Violence against children is a dynamic, changing social phenomenon. Every society, regardless of the level of development of democracy, economic and political development, regardless of the level of protection of human rights, encounters violence against children on a daily basis. The first professional interests in violence against children were made between the two world wars, but the first active measures to oppose it appeared in the mid-sixties of the twentieth century, in the most developed countries. In the 21st century, the countries of the "third world" remain in a civilizational, cultural, value cocoon. No matter how impossible and imaginary it may seem, in some countries, violence against children is still denied as a social phenomenon and a deviation.

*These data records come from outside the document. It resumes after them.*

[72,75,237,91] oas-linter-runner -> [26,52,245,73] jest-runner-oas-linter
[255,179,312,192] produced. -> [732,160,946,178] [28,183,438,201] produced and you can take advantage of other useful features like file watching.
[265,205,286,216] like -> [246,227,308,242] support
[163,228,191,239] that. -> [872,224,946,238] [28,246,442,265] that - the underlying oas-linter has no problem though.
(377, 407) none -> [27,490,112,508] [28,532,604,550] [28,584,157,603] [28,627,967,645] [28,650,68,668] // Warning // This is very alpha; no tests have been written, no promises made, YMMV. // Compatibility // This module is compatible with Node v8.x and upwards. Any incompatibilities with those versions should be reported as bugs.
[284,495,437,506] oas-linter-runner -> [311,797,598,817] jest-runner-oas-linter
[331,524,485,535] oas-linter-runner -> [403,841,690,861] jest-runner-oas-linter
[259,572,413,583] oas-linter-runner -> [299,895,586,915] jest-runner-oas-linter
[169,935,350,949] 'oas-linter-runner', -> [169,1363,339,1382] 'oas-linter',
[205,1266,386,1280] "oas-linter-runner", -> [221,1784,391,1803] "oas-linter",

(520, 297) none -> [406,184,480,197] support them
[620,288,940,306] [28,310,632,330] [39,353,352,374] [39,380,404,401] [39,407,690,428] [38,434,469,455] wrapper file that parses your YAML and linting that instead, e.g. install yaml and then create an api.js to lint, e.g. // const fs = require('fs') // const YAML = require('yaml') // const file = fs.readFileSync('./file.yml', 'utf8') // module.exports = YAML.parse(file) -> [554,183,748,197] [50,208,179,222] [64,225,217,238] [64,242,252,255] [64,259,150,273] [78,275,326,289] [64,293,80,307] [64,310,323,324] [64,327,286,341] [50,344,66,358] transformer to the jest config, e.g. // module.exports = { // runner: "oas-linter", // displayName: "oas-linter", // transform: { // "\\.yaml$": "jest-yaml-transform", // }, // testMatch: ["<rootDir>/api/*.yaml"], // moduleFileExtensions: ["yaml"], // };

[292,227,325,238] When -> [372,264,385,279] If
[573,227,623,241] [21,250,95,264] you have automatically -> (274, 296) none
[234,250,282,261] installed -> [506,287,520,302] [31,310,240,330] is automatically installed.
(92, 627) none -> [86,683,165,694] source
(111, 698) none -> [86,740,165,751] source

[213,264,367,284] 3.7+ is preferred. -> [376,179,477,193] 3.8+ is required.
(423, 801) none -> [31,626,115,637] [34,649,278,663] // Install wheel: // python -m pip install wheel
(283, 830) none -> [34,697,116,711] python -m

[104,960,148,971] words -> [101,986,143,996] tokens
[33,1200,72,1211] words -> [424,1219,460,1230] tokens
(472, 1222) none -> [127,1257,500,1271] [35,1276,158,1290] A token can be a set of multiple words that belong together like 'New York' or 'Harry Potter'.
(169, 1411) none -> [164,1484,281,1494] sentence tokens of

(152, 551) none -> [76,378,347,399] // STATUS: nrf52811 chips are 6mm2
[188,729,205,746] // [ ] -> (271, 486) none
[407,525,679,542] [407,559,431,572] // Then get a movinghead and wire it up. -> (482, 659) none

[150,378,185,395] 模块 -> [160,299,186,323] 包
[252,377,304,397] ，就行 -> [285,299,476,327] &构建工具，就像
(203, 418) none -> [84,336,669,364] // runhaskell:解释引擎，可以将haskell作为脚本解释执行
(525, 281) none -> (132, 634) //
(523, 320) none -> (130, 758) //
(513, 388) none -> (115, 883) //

The negation of violence does not stem from the circumstance that the child is not physically and mentally punished, but that this "punishment" is justified for the purpose of good upbringing, tradition and similar found excuses. For many years, this attitude has been held in many post-communist states, states that have been isolated for decades, either because of politics or because of religion. However, with the globalization of society, the inevitable opening of borders, but also under great assets whose affirmation of ordinary organizations, primarily at the global and then at the state level, the topic of "violence against children" slowly gained its epilogue. Today, in 2021, violence against children is an open topic in most communities. There are no more taboos. And no turning heads from violence. Of course, there are exceptions, but the world is full of rules with some exceptions. The paper deals with two aspects: global and national, specifically the Republic of Serbia. The paper deals with the definition of the concept of the child, types of violence, legal acts regulating the rights of the child, applied measures, but also proposals for measures and moves to take exceptions (those who deny the existence of violence against children, those who it doesn't matter…) be if not zeroed, and at least minimized.